— What you are asked to do —
Return each line below holding the string "width".

— Input material —
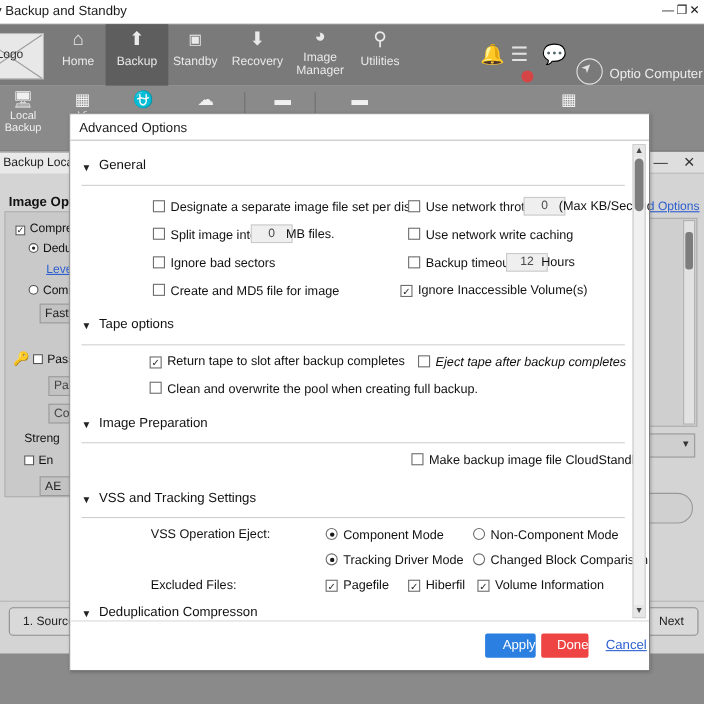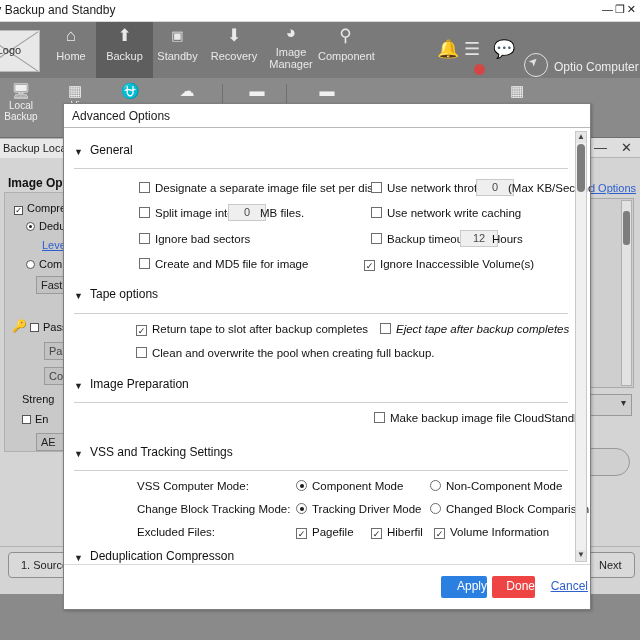--- a/index.html
+++ b/index.html
@@ -262,7 +262,7 @@
       </div>
       <div class="rtab" style="left:318px;width:55px;">
         <span class="gi">⚲</span>
-        <span class="lbl2">Component</span>
+        <span class="lbl2">Utilities</span>
       </div>
 
       <span class="ricon" style="left:437px;">🔔</span>

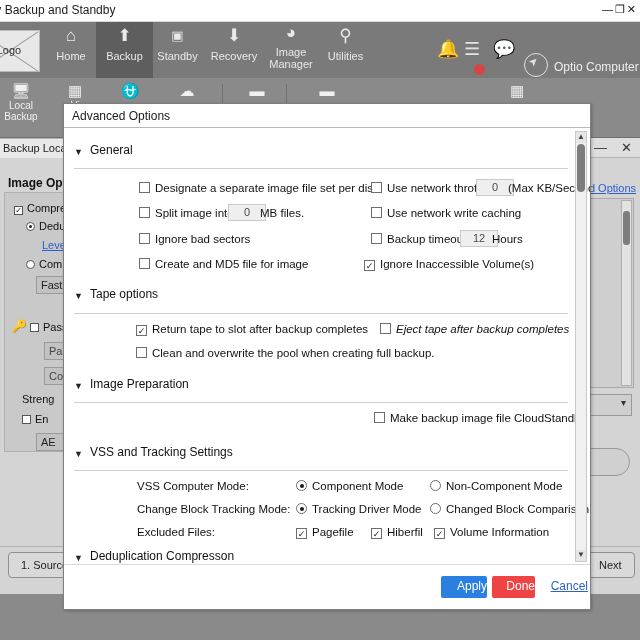--- a/index.html
+++ b/index.html
@@ -454,7 +454,7 @@
       </div>
       <div class="sect-rule" style="top:342px;"></div>
 
-      <div class="lblx" style="left:73px;top:352px;">VSS Computer Mode:</div>
+      <div class="lblx" style="left:73px;top:352px;">VSS Operation Eject:</div>
       <div class="rad" style="left:232px;top:352px;">
         <span class="circ on"></span><span>Component Mode</span>
       </div>

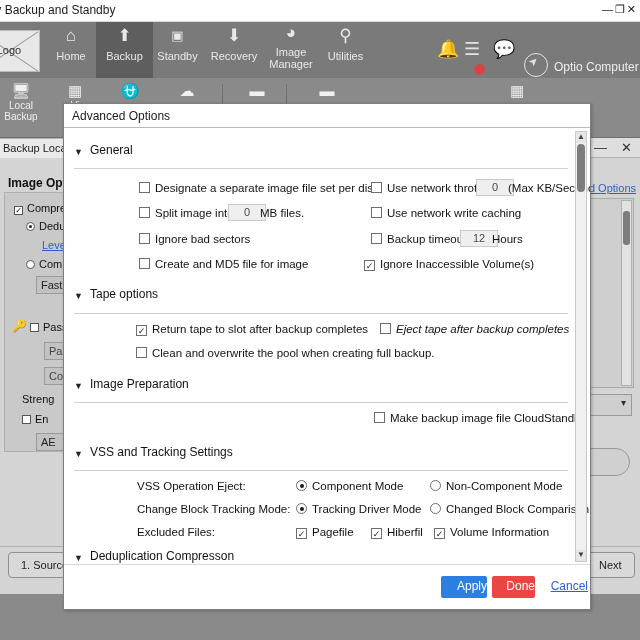--- a/index.html
+++ b/index.html
@@ -462,7 +462,6 @@
         <span class="circ"></span><span>Non-Component Mode</span>
       </div>
 
-      <div class="lblx" style="left:73px;top:375px;">Change Block Tracking Mode:</div>
       <div class="rad" style="left:232px;top:375px;">
         <span class="circ on"></span><span>Tracking Driver Mode</span>
       </div>

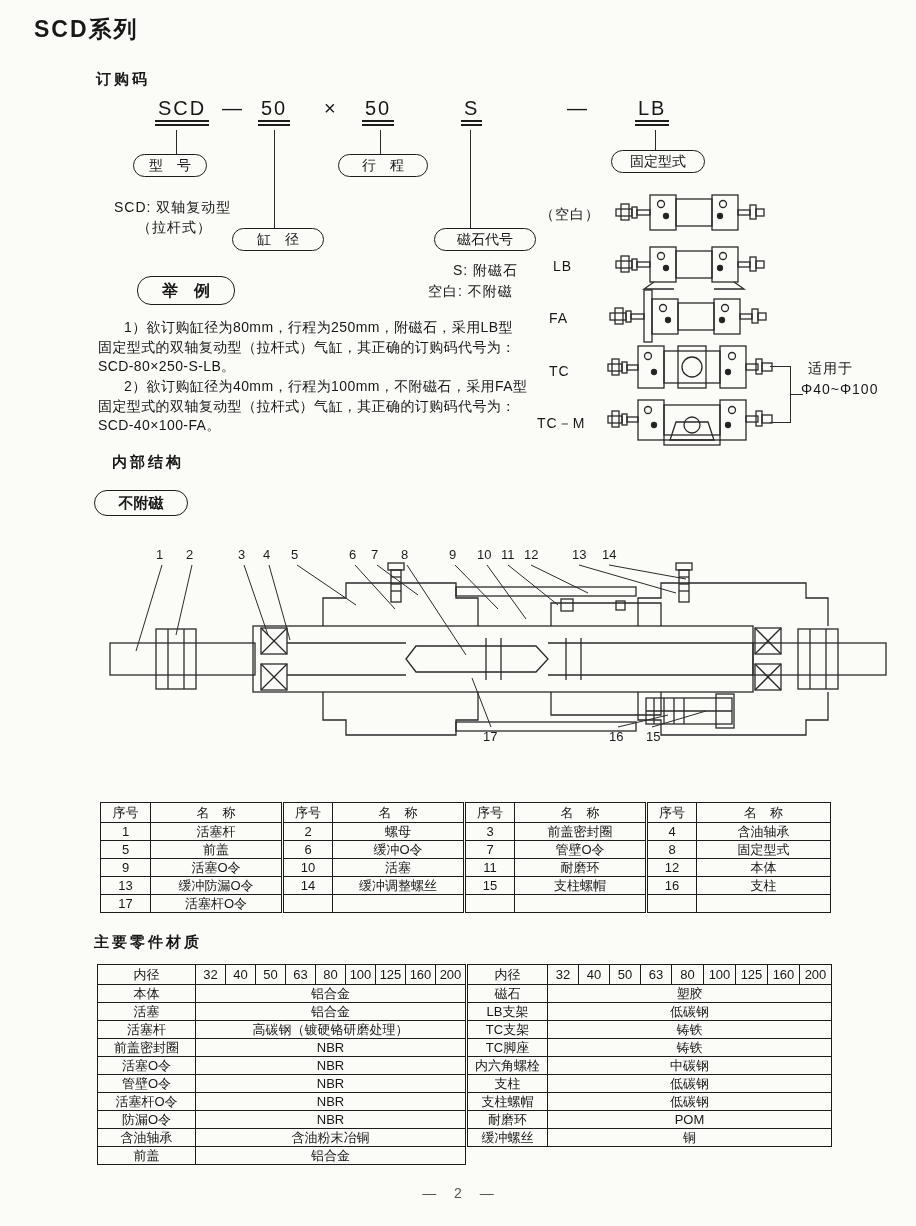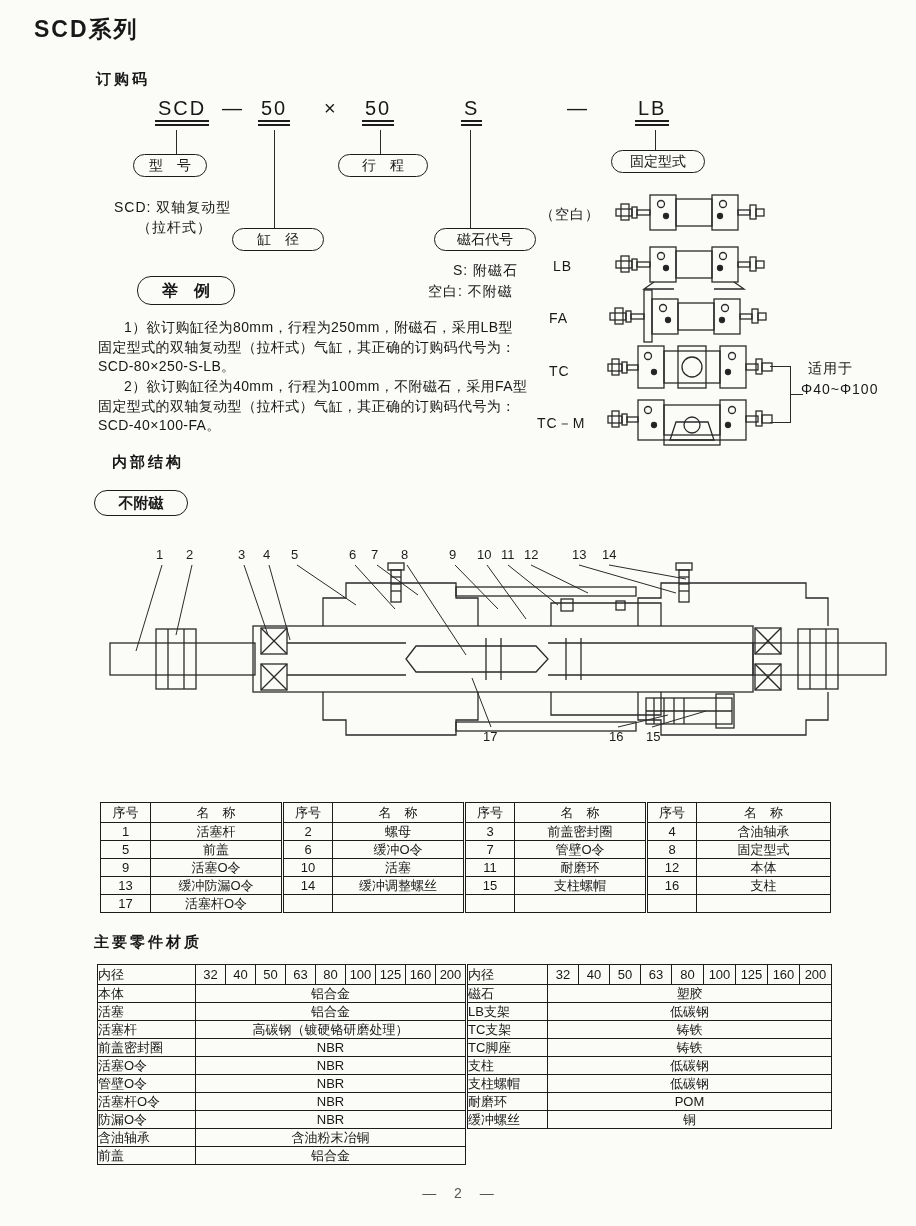--- a/index.html
+++ b/index.html
@@ -34,7 +34,7 @@
         overflow:hidden;white-space:nowrap;font-weight:normal;}
   th{height:19px;}
   .sep{border-left:3px double #1c1c1c;}
-  .lbl{text-align:left;}
+  .lbl{text-align:center;}
   .footer{width:916px;text-align:center;font-size:14px;color:#555;word-spacing:14px;}
 </style>
 </head>

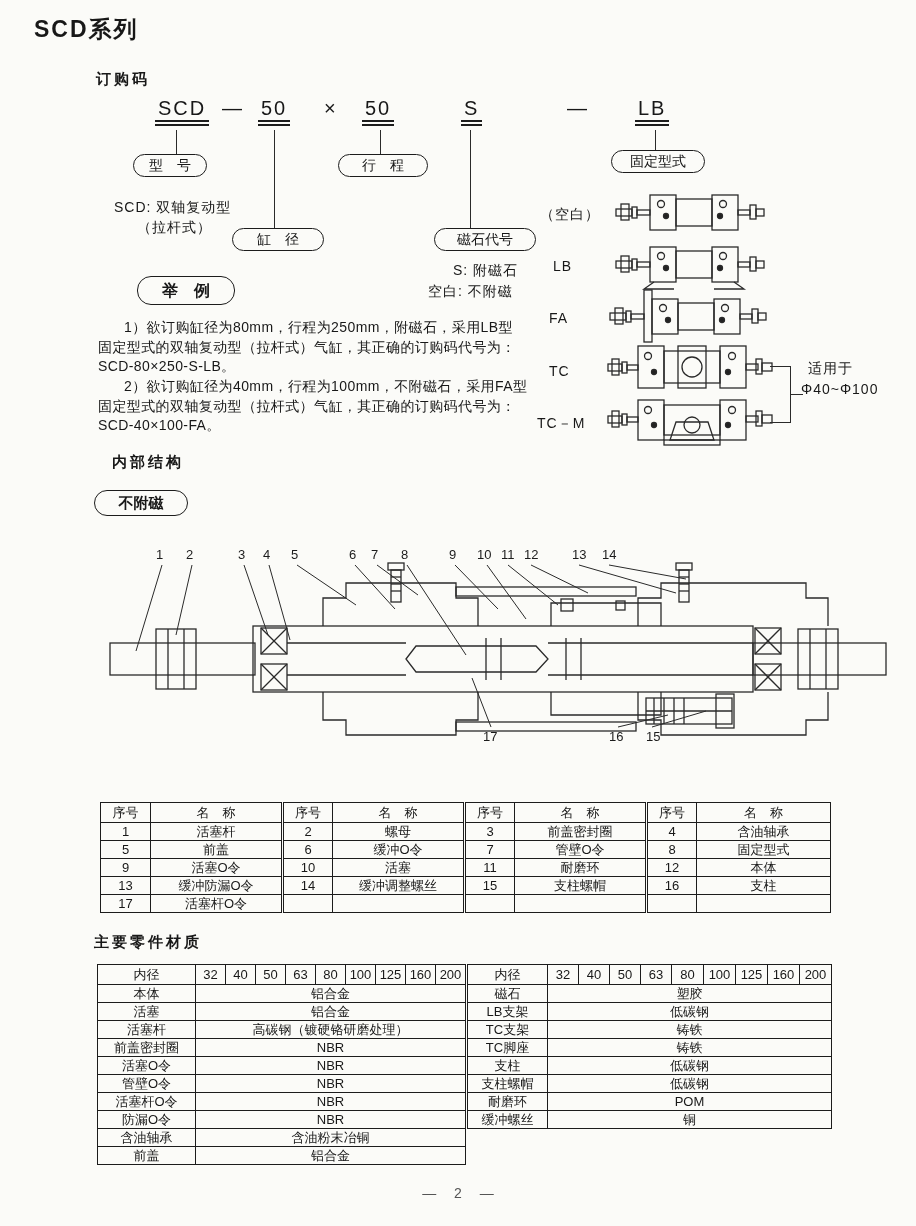--- a/index.html
+++ b/index.html
@@ -513,6 +513,10 @@
           <td colspan="9">铸铁</td>
         </tr>
     <tr>
+          <td class="lbl">内六角螺栓</td>
+          <td colspan="9">中碳钢</td>
+        </tr>
+    <tr>
           <td class="lbl">支柱</td>
           <td colspan="9">低碳钢</td>
         </tr>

— Result for this exercise —
       <div class="rtab" style="left:318px;width:55px;">
   .footer{width:916px;text-align:center;font-size:14px;color:#555;word-spacing:14px;}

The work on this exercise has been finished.